Yüz kontur algılamayı etkinleştirdiğinizde, yüz konturu algılamayı etkinleştirdiğinizde Algılanan her yüz özelliği. Bu noktalar, noktanın şeklini özelliğini kullanabilirsiniz. Yüze bakın Kontürlerin nasıl göründüğüyle ilgili ayrıntılar için Algılama Kavramlarına Genel Bakış temsil edilir.

Aşağıdaki resimde bu noktaların bir yüzle nasıl eşlendiği gösterilmektedir ( büyütmek için resmi kullanabilirsiniz):

Gerçek zamanlı yüz algılama

Yüz algılamayı gerçek zamanlı bir uygulamada kullanmak istiyorsanız şuradaki talimatları uygulayın: talimatları uygulayın:

  • Aşağıdakilerden birini kullanmak için yüz algılayıcıyı yapılandırın yalnızca yüz kontur algılama veya sınıflandırma ve önemli nokta algılama özellikleri kullanılabilir.

    Kontur algılama
    Önemli nokta algılama
    Sınıflandırma
    Önemli nokta algılama ve sınıflandırma
    Kontur algılama ve önemli nokta algılama
    Kontur algılama ve sınıflandırma
    Kontur algılama, önemli nokta algılama ve sınıflandırma

  • FAST modunu etkinleştir (varsayılan olarak etkindir).

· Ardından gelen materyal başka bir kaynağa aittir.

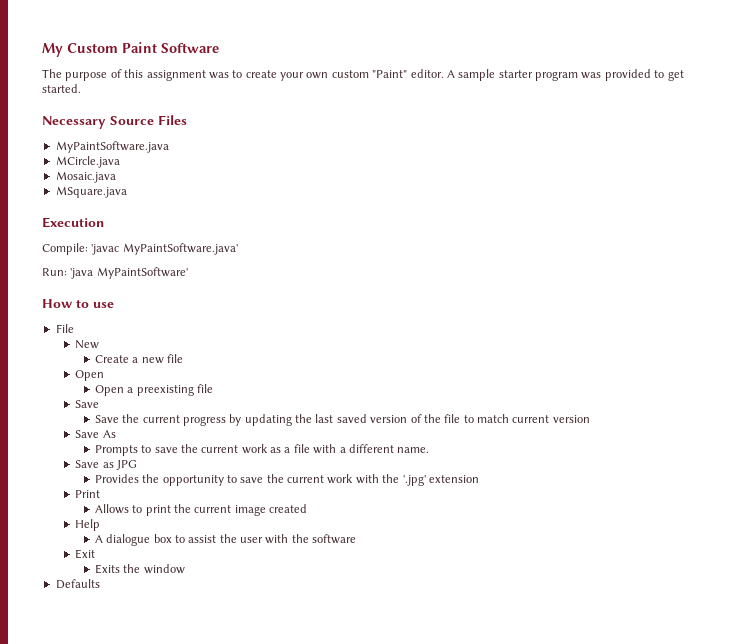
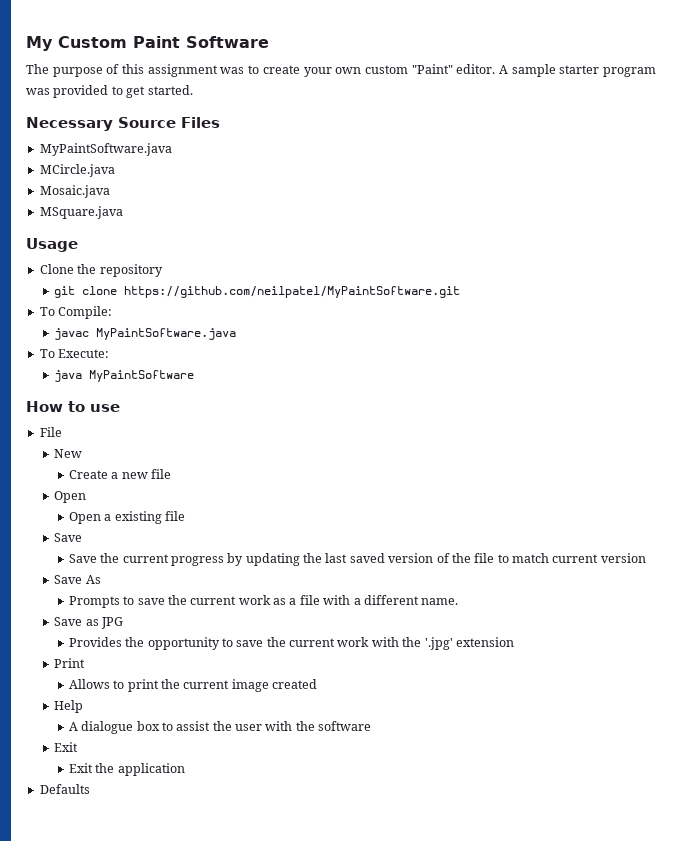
[42,217,104,228] [42,243,238,255] [42,267,188,279] Execution // Compile: 'javac MyPaintSoftware.java' // Run: 'java MyPaintSoftware' -> [26,238,78,252] [39,264,163,277] [54,286,461,298] [39,306,113,319] [54,328,237,340] [39,349,110,358] [54,370,195,382] Usage // Clone the repository // git clone https://github.com/neilpatel/MyPaintSoftware.git // To Compile: // javac MyPaintSoftware.java // To Execute: // java MyPaintSoftware
[136,385,194,396] preexisting -> [114,511,162,524] existing
[94,564,185,574] Exits the window -> [68,763,185,776] Exit the application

  • Görüntüleri daha düşük çözünürlükte çekmeyi düşünün. Ancak unutmayın, resim boyutu şartlarına tabidir.

  • Algılayıcıya yapılan çağrıları hızlandırın. Yeni bir video karesi kullanılabilir durumdaysa çerçeveyi bırakın.
  • Algılayıcının çıkışını üzerine grafik yerleştirmek için kullanıyorsanız giriş görüntüsünü kullanın, önce ML Kit'ten sonucu alın ve ardından görüntüyü oluşturun tek bir adımda yapabilirsiniz. Bu şekilde, öğeleri ekran yüzeyinde her giriş karesi için yalnızca bir kez.
  • Camera2 API'sini kullanıyorsanız görüntüleri şurada yakalayın: ImageFormat.YUV_420_888 biçimindedir.

    Eski Kamera API'sini kullanıyorsanız görüntüleri şurada yakalayın: ImageFormat.NV21 biçimindedir.